#### What you have to do:
Copy each line of the data below exactly, leaving out pictures.

[Revision comparison data]
========

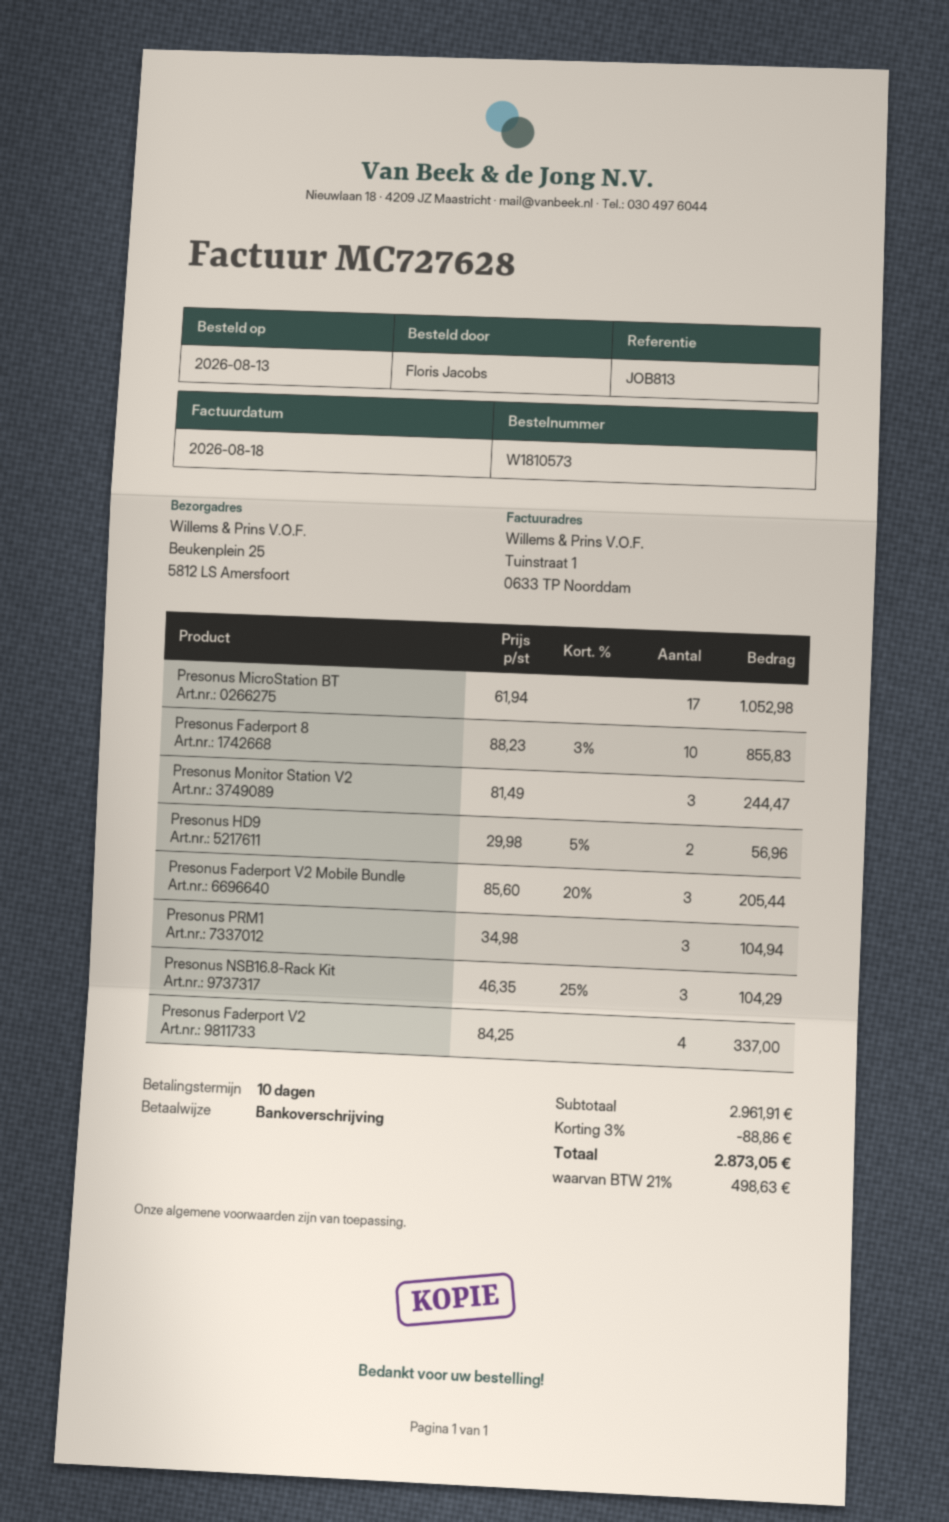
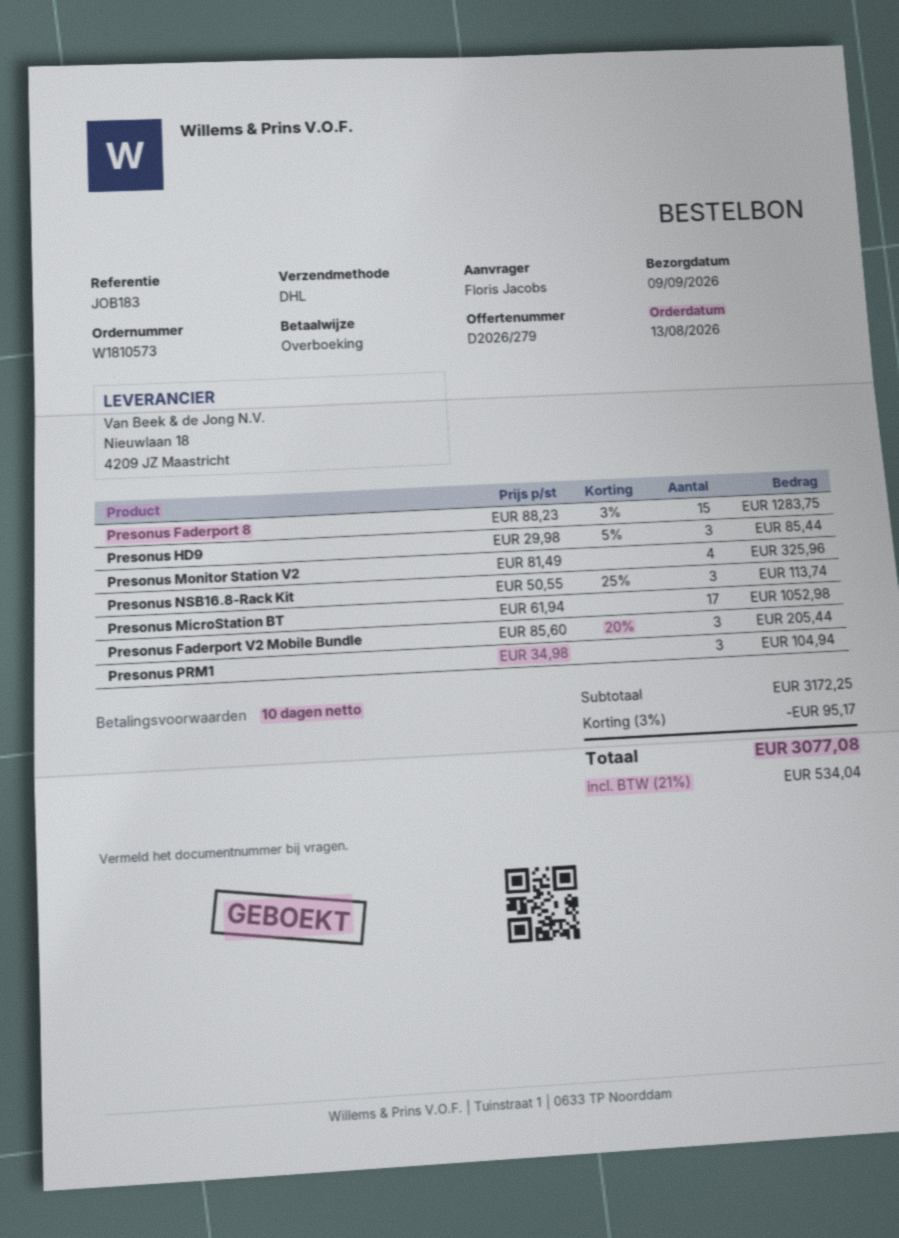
reference: JOB813 -> JOB183
Presonus Faderport 8: 10 x 88.23 - 3% = 855.83 -> 15 x 88.23 - 3% = 1283.75
Presonus Monitor Station V2: 3 x 81.49 = 244.47 -> 4 x 81.49 = 325.96
Presonus HD9: 2 x 29.98 - 5% = 56.96 -> 3 x 29.98 - 5% = 85.44
Presonus NSB16.8-Rack Kit: 3 x 46.35 - 25% = 104.29 -> 3 x 50.55 - 25% = 113.74
Presonus Faderport V2: 4 x 84.25 = 337.00 -> none
subtotal: 2961.91 -> 3172.25
discount: 3% = 88.86 -> 3% = 95.17
tax: 21% = 498.63 -> 21% = 534.04
total: 2873.05 -> 3077.08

========

#### Your solution:
reference: JOB813 -> JOB183
Presonus Faderport 8: 10 x 88.23 - 3% = 855.83 -> 15 x 88.23 - 3% = 1283.75
Presonus Monitor Station V2: 3 x 81.49 = 244.47 -> 4 x 81.49 = 325.96
Presonus HD9: 2 x 29.98 - 5% = 56.96 -> 3 x 29.98 - 5% = 85.44
Presonus NSB16.8-Rack Kit: 3 x 46.35 - 25% = 104.29 -> 3 x 50.55 - 25% = 113.74
Presonus Faderport V2: 4 x 84.25 = 337.00 -> none
subtotal: 2961.91 -> 3172.25
discount: 3% = 88.86 -> 3% = 95.17
tax: 21% = 498.63 -> 21% = 534.04
total: 2873.05 -> 3077.08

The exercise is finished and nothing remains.